§ Exercise
What lines in the material hold the string "normal"? Copy out each of them.
◆ ◆ ◆ ◆
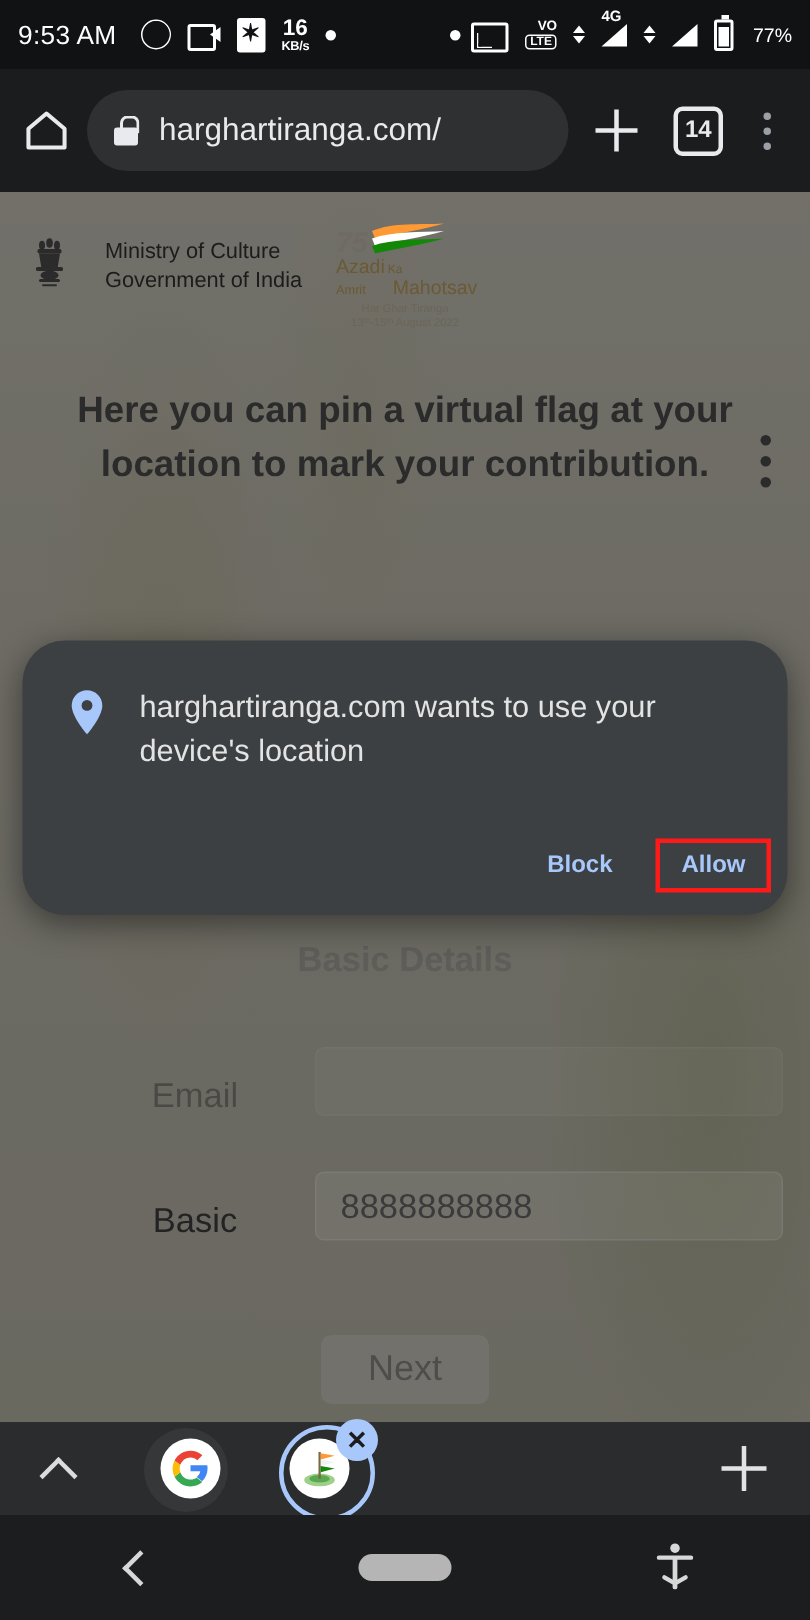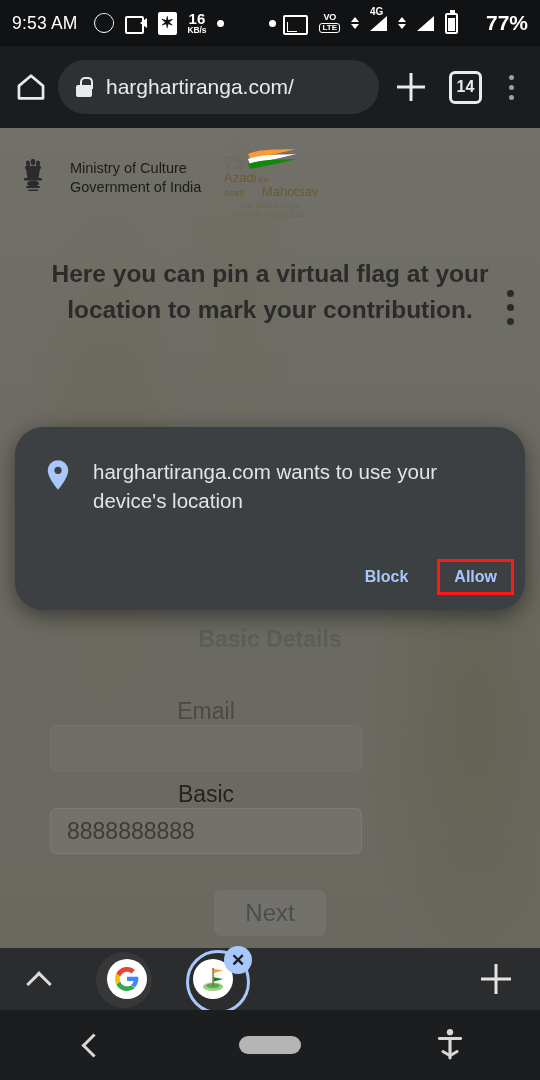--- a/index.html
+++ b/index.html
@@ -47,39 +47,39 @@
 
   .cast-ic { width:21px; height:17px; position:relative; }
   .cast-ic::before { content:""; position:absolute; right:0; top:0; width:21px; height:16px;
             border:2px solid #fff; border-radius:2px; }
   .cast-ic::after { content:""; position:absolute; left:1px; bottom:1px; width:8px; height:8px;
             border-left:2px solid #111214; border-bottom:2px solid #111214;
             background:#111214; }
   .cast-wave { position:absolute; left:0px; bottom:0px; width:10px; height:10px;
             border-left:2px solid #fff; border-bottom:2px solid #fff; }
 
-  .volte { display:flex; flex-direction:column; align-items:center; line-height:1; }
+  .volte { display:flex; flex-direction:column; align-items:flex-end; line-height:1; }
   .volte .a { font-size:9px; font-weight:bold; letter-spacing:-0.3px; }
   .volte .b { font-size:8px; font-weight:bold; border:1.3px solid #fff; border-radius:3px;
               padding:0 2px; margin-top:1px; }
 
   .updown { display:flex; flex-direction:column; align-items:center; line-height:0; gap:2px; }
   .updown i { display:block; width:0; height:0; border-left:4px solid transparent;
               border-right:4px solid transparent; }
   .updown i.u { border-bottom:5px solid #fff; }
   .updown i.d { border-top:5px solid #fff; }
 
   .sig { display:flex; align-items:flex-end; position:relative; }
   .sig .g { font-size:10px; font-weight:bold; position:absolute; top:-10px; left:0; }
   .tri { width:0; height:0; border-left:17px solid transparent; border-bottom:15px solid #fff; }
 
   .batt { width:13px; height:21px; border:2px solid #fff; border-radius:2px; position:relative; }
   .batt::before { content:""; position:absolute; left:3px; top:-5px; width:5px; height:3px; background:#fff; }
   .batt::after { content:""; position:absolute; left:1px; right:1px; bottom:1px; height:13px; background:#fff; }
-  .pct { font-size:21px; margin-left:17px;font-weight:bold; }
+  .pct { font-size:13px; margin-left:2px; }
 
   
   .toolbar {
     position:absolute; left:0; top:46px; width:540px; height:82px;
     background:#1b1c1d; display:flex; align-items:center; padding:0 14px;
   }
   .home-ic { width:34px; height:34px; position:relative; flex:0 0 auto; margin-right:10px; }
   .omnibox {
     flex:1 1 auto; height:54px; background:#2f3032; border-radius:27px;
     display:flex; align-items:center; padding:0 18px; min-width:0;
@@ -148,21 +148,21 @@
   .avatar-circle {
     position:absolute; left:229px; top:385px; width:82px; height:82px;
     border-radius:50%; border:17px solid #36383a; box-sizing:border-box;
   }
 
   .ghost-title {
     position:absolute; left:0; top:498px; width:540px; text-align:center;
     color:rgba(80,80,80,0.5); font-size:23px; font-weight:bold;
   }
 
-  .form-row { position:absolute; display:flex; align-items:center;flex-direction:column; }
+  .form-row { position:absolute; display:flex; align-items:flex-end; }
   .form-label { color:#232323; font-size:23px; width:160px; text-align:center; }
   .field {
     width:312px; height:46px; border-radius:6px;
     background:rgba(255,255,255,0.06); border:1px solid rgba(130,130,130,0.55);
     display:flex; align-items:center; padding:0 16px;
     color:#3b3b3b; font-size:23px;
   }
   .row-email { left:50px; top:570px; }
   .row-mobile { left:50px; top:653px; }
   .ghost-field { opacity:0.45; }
◆ ◆ ◆ ◆
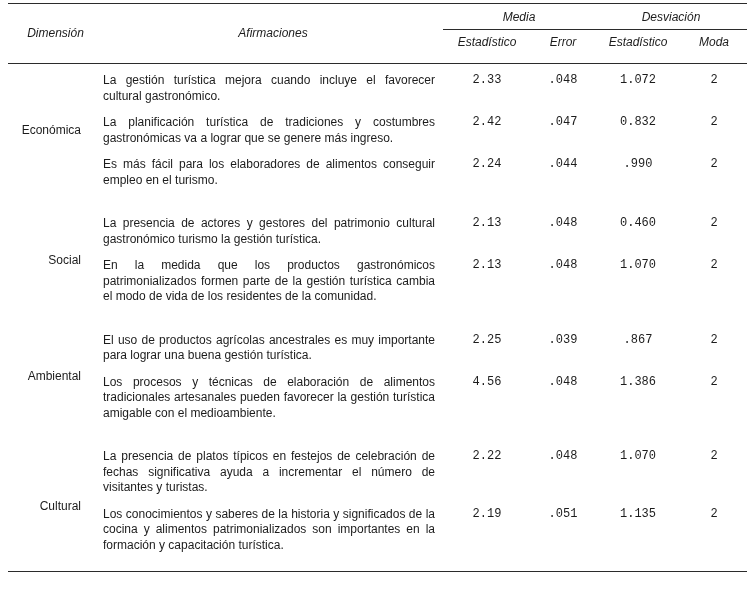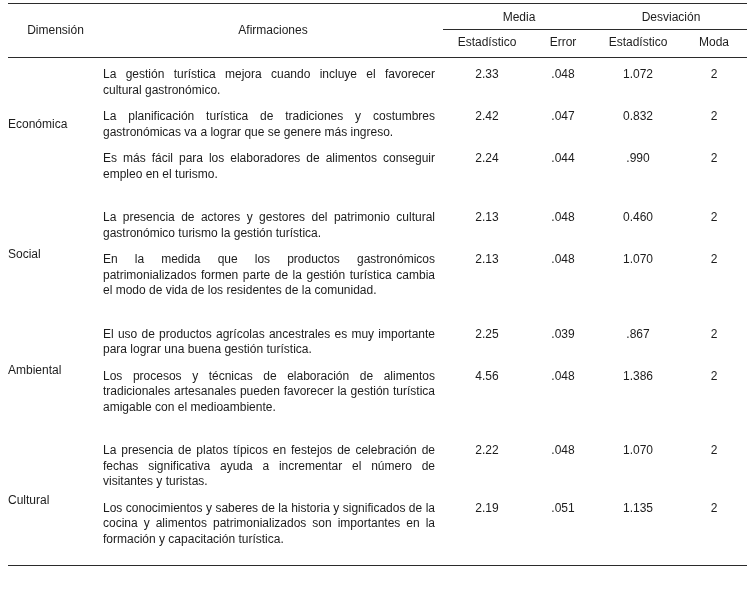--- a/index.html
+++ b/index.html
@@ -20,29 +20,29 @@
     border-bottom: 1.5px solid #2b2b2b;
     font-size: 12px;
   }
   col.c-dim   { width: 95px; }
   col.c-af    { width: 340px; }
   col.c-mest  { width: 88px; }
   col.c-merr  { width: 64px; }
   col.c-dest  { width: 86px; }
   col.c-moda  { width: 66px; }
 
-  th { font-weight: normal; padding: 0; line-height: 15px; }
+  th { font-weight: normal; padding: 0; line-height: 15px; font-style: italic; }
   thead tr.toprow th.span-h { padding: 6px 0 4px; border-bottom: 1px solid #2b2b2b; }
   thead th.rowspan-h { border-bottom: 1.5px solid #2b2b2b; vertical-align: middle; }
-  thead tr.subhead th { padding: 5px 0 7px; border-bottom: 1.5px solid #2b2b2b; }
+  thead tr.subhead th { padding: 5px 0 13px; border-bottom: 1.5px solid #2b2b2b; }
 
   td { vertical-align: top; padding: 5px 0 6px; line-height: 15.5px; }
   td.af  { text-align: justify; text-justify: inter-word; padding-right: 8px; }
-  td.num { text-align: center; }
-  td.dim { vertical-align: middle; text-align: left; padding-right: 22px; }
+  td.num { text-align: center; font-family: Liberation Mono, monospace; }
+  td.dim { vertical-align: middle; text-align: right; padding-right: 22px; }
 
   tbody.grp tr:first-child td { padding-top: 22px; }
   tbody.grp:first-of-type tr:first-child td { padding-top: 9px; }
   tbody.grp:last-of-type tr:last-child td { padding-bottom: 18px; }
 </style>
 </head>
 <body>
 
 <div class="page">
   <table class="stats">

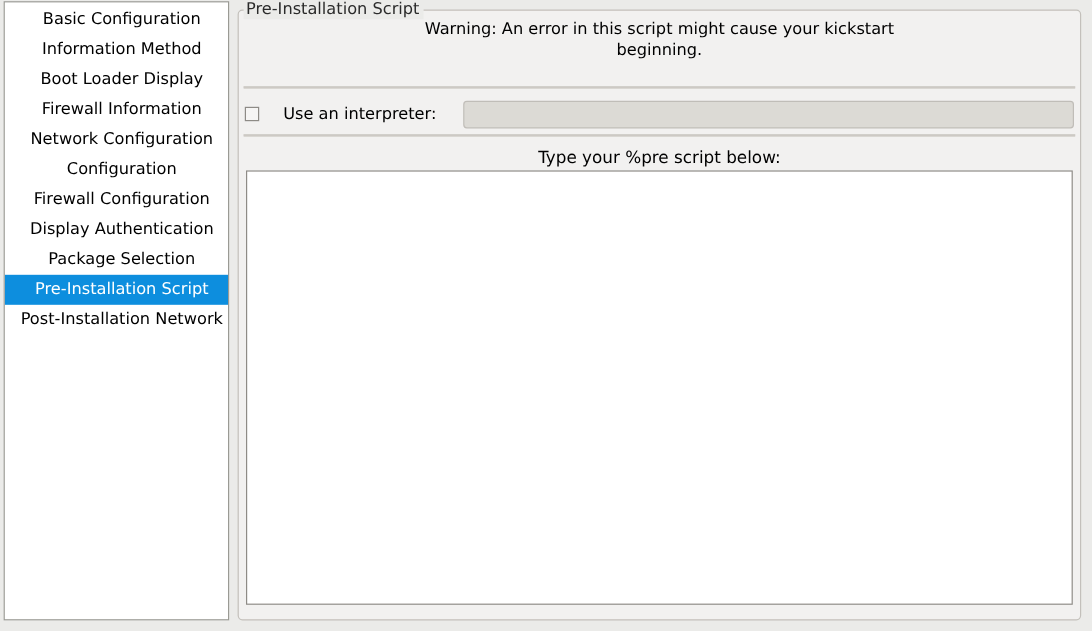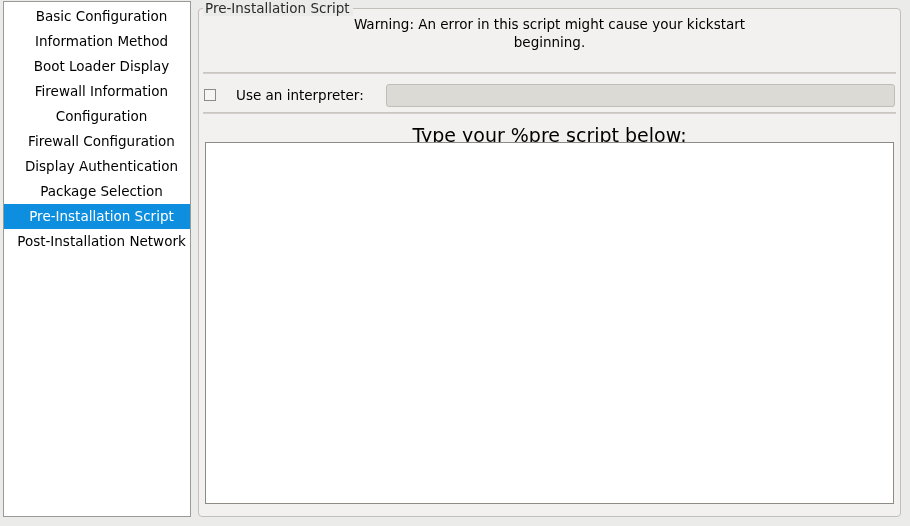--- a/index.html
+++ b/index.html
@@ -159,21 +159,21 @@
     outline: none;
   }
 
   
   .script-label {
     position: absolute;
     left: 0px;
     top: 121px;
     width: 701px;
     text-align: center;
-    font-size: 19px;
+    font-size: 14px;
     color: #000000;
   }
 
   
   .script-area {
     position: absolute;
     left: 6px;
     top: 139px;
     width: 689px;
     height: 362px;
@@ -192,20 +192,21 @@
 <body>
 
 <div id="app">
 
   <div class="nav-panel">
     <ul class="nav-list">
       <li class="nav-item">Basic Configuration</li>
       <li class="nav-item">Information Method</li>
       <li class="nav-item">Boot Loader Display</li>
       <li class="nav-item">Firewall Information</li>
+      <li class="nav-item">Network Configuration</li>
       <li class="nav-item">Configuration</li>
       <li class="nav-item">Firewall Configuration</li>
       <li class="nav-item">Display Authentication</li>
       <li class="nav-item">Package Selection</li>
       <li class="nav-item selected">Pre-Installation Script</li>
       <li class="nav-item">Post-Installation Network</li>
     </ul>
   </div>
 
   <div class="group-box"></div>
◆ ◆ ◆ ◆
§ Task answer
-  th { font-weight: normal; padding: 0; line-height: 15px; }
+  th { font-weight: normal; padding: 0; line-height: 15px; font-style: italic; }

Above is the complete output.